Aprovada por setores do PT, a aproximação com o PSDB em Mato Grosso do Sul está causando polêmica entre os petistas. Na contramão do presidente regional da sigla, Marcus Garcia, membros da executiva classificaram eventual coligação com os tucanos uma regressão na política de alianças e se negam a abrir vaga de candidato a senador ao PSDB em chapa possivelmente comandada pelo senador Delcídio do Amaral (PT).
“Estaríamos elegendo um senador que fará oposição ao governo Dilma. Isso vai na contramão do projeto nacional do partido que é o de ampliar sua bancada na Câmara e no Senado para garantir uma administração tranquila à presidenta no seu segundo mandato”, disse Ronaldo Sandim, secretário de Mobilização da executiva estadual do partido, sobre eventual candidatura do deputado federal Reinaldo Azambuja (PSDB) ao Senado.
Segundo Kátia Guimarães, secretária de Mulheres do PT regional, existe uma resolução nacional proibindo alianças com o PSDB em função das diferenças programáticas, políticas e a postura intransigente do PSDB com os governos do PT. “Eu respeito as instâncias partidárias e o quarto congresso do partido tem uma resolução clara contra as alianças com o PSDB, porque são projetos antagônicos para o País”, comentou.

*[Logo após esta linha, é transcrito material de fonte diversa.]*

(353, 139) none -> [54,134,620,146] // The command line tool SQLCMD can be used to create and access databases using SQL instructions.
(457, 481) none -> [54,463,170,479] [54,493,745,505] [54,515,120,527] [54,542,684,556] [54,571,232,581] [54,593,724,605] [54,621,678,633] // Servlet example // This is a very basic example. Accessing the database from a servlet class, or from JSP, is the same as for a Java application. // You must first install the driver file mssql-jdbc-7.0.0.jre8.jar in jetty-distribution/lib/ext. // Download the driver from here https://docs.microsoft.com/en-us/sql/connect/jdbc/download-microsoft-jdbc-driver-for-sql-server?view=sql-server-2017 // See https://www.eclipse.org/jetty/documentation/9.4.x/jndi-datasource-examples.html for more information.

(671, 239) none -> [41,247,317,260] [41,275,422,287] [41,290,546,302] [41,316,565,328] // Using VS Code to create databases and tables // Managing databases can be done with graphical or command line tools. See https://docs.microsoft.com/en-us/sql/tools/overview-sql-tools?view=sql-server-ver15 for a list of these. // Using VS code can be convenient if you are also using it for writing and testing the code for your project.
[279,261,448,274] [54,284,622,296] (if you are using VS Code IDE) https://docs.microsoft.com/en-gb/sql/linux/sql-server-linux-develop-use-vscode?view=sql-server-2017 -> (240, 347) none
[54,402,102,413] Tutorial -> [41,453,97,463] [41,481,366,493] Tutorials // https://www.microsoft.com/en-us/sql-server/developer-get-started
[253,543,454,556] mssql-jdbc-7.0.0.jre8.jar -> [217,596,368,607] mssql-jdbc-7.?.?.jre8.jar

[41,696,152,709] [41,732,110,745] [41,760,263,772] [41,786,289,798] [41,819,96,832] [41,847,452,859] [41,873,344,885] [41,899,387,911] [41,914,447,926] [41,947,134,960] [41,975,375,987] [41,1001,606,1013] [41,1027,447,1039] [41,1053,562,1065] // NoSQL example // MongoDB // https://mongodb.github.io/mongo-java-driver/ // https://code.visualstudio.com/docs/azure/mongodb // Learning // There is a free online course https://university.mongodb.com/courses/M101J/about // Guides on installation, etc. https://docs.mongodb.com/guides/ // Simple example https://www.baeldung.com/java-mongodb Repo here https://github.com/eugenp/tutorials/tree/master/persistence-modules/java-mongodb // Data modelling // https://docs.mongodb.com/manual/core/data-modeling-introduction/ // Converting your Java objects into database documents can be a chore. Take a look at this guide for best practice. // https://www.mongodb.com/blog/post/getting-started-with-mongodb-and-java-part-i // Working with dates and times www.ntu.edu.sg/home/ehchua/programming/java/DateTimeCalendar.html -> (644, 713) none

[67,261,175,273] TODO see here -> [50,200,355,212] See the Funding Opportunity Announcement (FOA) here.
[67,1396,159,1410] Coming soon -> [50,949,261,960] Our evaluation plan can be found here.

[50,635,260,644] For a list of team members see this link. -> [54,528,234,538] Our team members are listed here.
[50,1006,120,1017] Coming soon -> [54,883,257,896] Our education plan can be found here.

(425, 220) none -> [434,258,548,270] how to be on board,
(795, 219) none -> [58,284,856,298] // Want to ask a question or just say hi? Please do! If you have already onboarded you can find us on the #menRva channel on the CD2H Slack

Sandim também ponderou sobre as diferenças programáticas entre o PT e o PSDB. “São duas políticas diferentes para o país. Uma privatizante, outra que defende o patrimônio público. Uma promove políticas públicas de inclusão social, outra defende o neoliberalismo. Qual a base programática comum para que se justifique tal aliança? Ou é uma aliança meramente eleitoral? E depois da eleição? Vamos governar o Estado com o programa do PT ou do PSDB?”, indagou
Para Kelly Cristina da Costa, secretária de Finanças da executiva estadual, “é preciso sim nacionalizar o debate. Afinal o que se propõe é eleger um senador do PSDB com os votos dos petistas. Azambuja vai apoiar o governo Dilma? Ou continuará fazendo oposição intransigente, como atualmente faz na Câmara dos Deputados?”, questionou.
Divididos
Os três dirigentes integram a corrente Construindo um Novo Brasil (CNB), comandada pelo vereador Zeca do PT em Mato Grosso do Sul. Da mesma forma que os três correligionários, Zeca é contra a parceria com o PSDB na sucessão estadual. Por outro lado, o senador Delcídio do Amaral (PT) afirmou que a aliança com o PSDB vem se consolidando no Estado e defende a união com os tucanos em 2014.
Diante das divergências, o presidente do partido promete amplo debate sobre coligações. Ele, no entanto, adiantou não abrir mão de aliados. “O PSDB, além de ser uma força política considerável no Estado, é um partido que ajudou o PT nas últimas eleições e não dá para o PT abrir mão de apoio”, ponderou o dirigente.